On ne peut pas défendre la semi-féodalité contre l'impérialisme, ou inversement, ce que font pourtant beaucoup de gens à l'extrême-gauche, avec beaucoup d'hystérie d'ailleurs.

Il reste alors la position de Jean-Luc Mélenchon : n'en parlons pas, il y a d'autres priorités. Toutefois, c'est là simplement refuser le problème.

La réponse est alors très simple et devrait être une évidence pour les progressistes, a fortiori pour ceux et celles s'intéressant au matérialisme dialectique.

Il ne faut pas regarder, en effet, seulement les superstructures idéologiques et culturelles, il faut regarder l'infrastructure, la reproduction de la vie réelle.

Et là, on voit que les progressistes n'apprécient pas le consumérisme capitaliste des plages, alors que par contre ils aiment la mer comme relevant de la biosphère, de la vie sur Terre, de la Nature.

Le problème de fond, c'est cette idéologie « plagiste », si l'on ose dire, qui est une sorte d'individualisme consommateur et passif, teinté d'exhibitionnisme et de voyeurisme.

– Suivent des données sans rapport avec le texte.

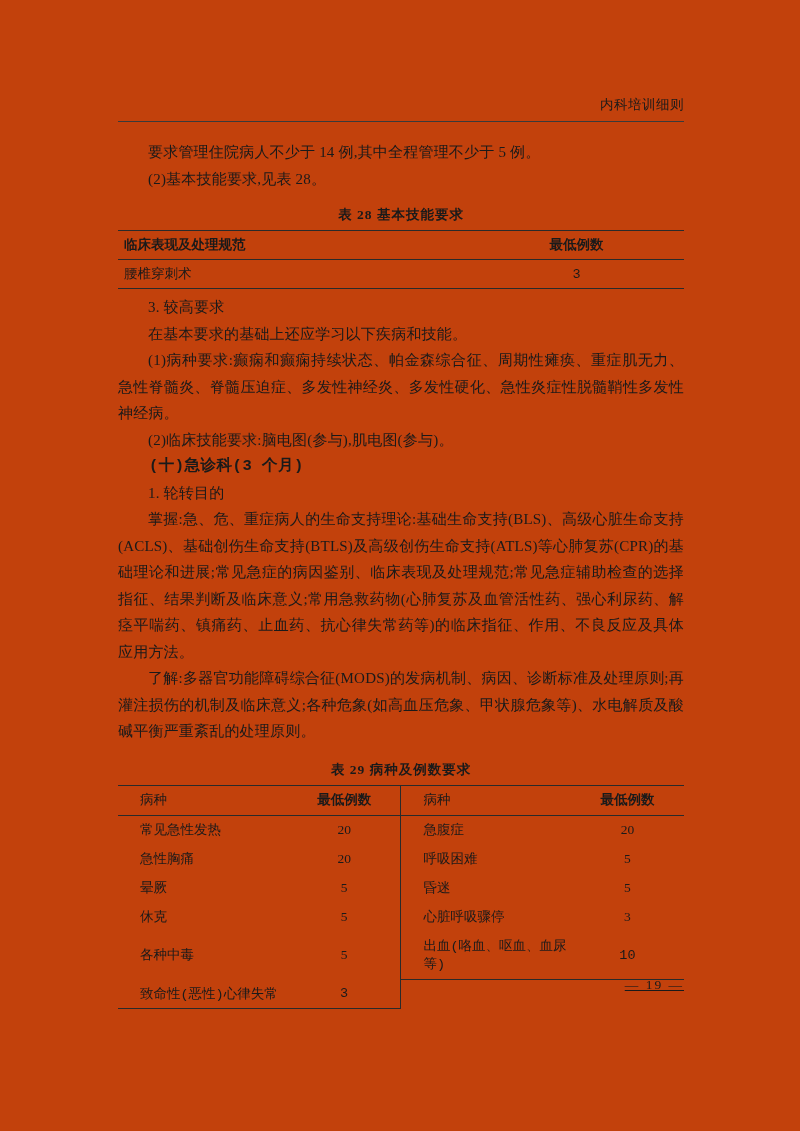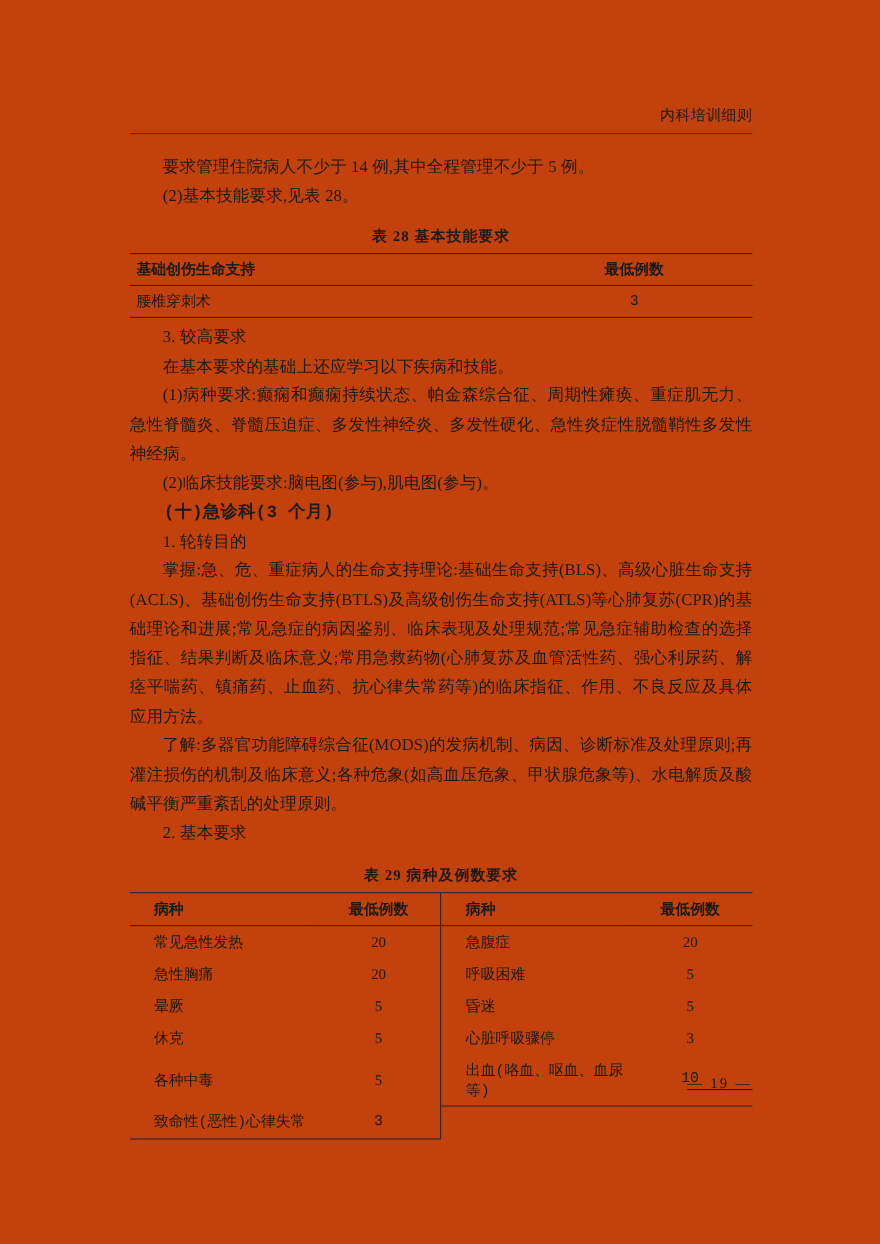"基础创伤生命支持" th.th-left { text: 基础创伤生命支持 -> 临床表现及处理规范 }
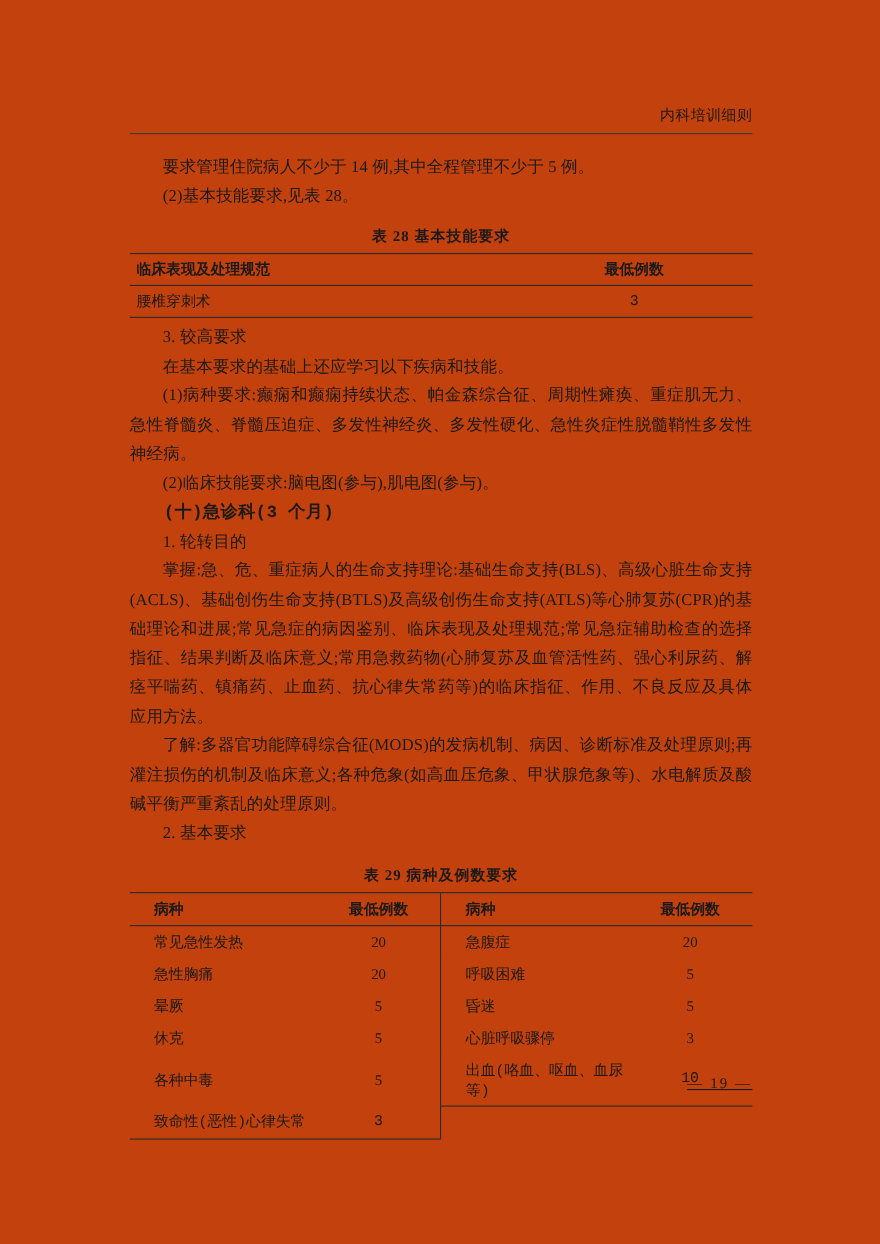"2. 基本要求" p.indent2 { html: <p>2. 基本要求</p> -> none }
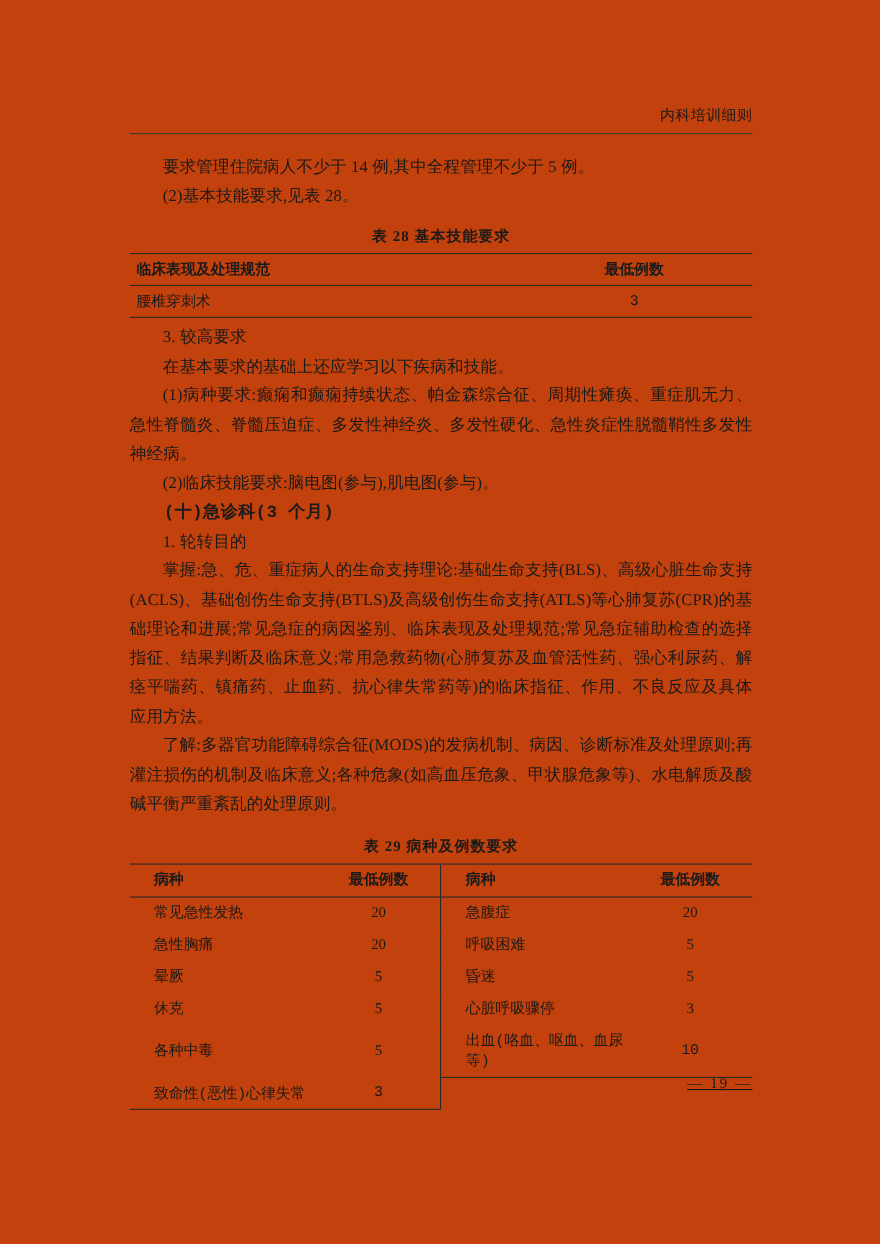"病种" table.diseases th.cell-name { font-weight: bold -> normal }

Le burkini s'affiche d'ailleurs ici comme anticapitalisme romantique, notamment par le thème de la « pudeur ».

La réponse à la question sur la polémique sur le burkini est donc : le burkini est la preuve que les plages sont devenues des lieux d'aliénation, où les individus s'affichent de manière orgueilleuse, dans une passivité complète, conformément au fait de « recharger les batteries » passivement avant de travailler activement pour le capitalisme.

C'est le rapport à la mer totalement faussé que révèle le burkini, en témoignant sur les plages de son aliénation semi-féodal au milieu de l'aliénation capitaliste individualiste.